The second in our series of guest blogposts for the Children’s Book Award is from Benji Davies. He has been shortlisted for Grandad’s Island in the Books for Younger Children category, and here explains how he finds inspiration.
When I’m writing, ideas bubble up. As they surface, and without delay, I must grab hold of them. Bubbles are hard to hold. I make notes, dash out a sketch, take a photo.
But the bubble is not a book. It’s an image, a sentence, a turn of phrase, an overarching idea or narrative hook. Perhaps it’s the shape of a rock or the texture on a leaf. The way that someone stands when they have something awkward to tell you. A theme – like friendship or longing or loss – or a combination of any of these things. These bubbles are the seeds of the story.
Over time these moments become fixed. The notes and sketches become markers in a timeline. They crystallize and reach out to one another. They connect and cross-reference in my head. They jostle and jigsaw. The map of a new story is unfolding.
The pieces of the map that lead me to write Grandad’s Island were far flung – parakeets flying past the window in a new house, a sketch of a ship sitting snugly in a row of terrace houses, old letters I had kept from my own Grandad, a half-baked idea for a book about Charles Darwin going on an adventure. I collected these elements and more over time, some without realising, gradually piecing them together over weeks and months – or even years.

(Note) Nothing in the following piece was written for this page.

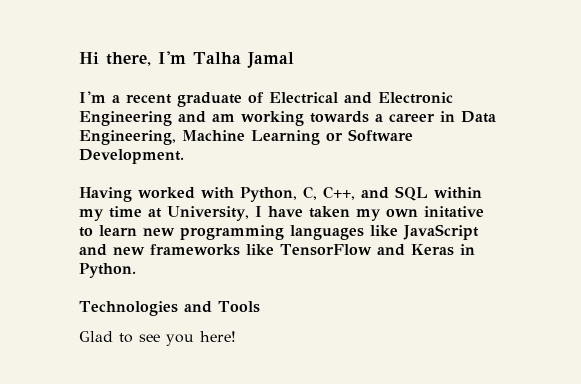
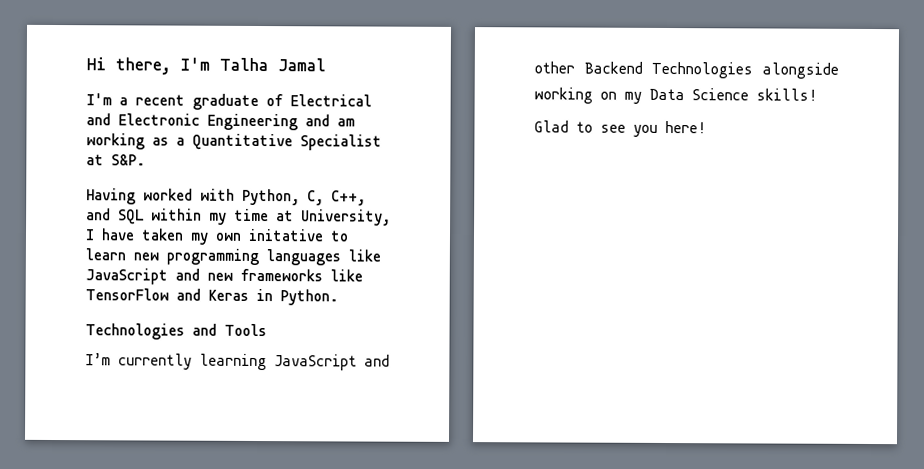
[310,111,496,123] [79,129,413,145] [79,149,184,164] towards a career in Data Engineering, Machine Learning or Software Development. -> [152,133,382,151] [86,154,146,166] as a Quantitative Specialist at S&P.
(260, 307) none -> [85,353,390,371] [534,61,839,79] [534,87,818,104] // I’m currently learning JavaScript and other Backend Technologies alongside working on my Data Science skills!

On a bus in Thailand in 2014, I was travelling back to Bangkok airport: that was the moment these ideas fused. I had spent the past week staring at a little green island sitting in a turquoise sea, watching sunlight and hot colours shimmer. Quickly, I started typing into my phone, bringing together all the other notes and thoughts and sketches – a synopsis of a story. They had been slowly gravitating towards each other for a long time. But during that trip they swam into touching distance. Holidays are great for this I find, when my mind is freewheeling, unconstrained by the pressure of the everyday. Emails are off. The internet has been left at home. New ideas filter in. The story coagulates.
On my return, with synopsis in hand (which told the story in plain unembellished prose, more like stage directions) I began loosely storyboarding. Making text notes beside each image, sentences and phrases that came into my head; words to compliment the images and drive the story forward.

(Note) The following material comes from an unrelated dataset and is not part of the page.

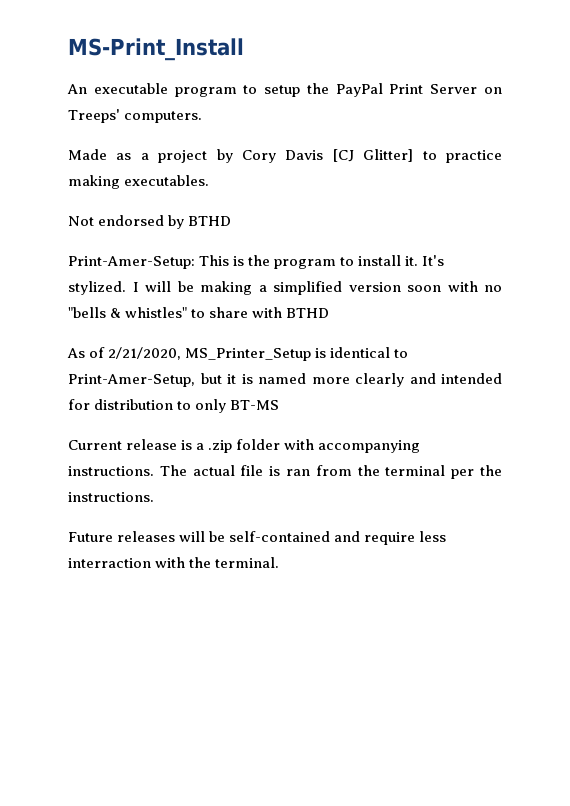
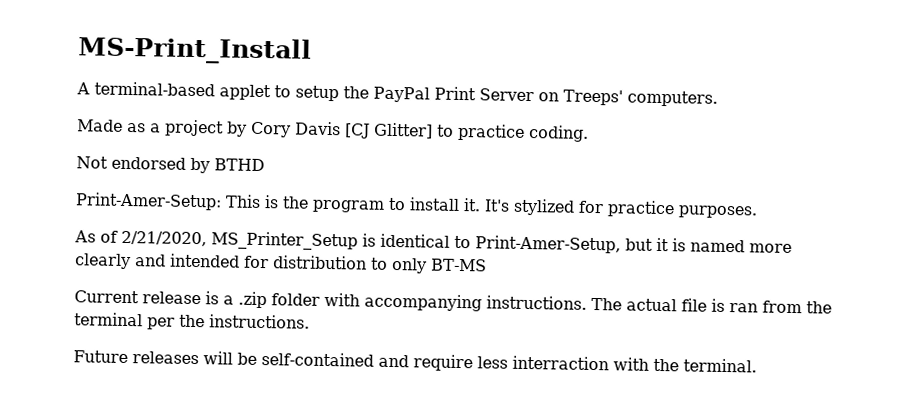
[67,83,237,97] An executable program -> [76,81,271,101] A terminal-based applet
[68,175,210,189] making executables. -> [528,125,589,142] coding.
[68,281,502,295] [68,307,330,318] stylized. I will be making a simplified version soon with no "bells & whistles" to share with BTHD -> [513,198,758,219] stylized for practice purposes.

Working in brush pen, I drew with grey ink on cartridge paper. It is fluid, and encourages me to work quickly, giving a soft tone, unlike black ink which is solid and definite. It suggests that I can change it, and doesn’t fight with the text as I lay it down next to the image. I pay very little attention to the number of drawings at this stage, the most important thing is that I tell the story from beginning to end.
After a busy couple of days, I had a finished storyboard – which meant I had a story.
Therefore, I had a new book. Not quite. There was still the hard work to do.
Now I needed to squeeze this storyboard sequence into a picture book format. The material was all there but it needed condensing. It must be carefully tailored, encouraged, edited. The right moments must be selected, the unnecessary ones discarded. And once all of that had been finalised and approved, only then I could spend the next few months busy at my desk, artworking.
Slowly but surely the bubbles were becoming a book.Those bubbles – the seeds of inspiration – are anywhere and everywhere. The trick is to get better at taking notice; observing, recording, making connections. For me, that’s where stories begin.
The end result of picture book writing is the illusion of simplicity.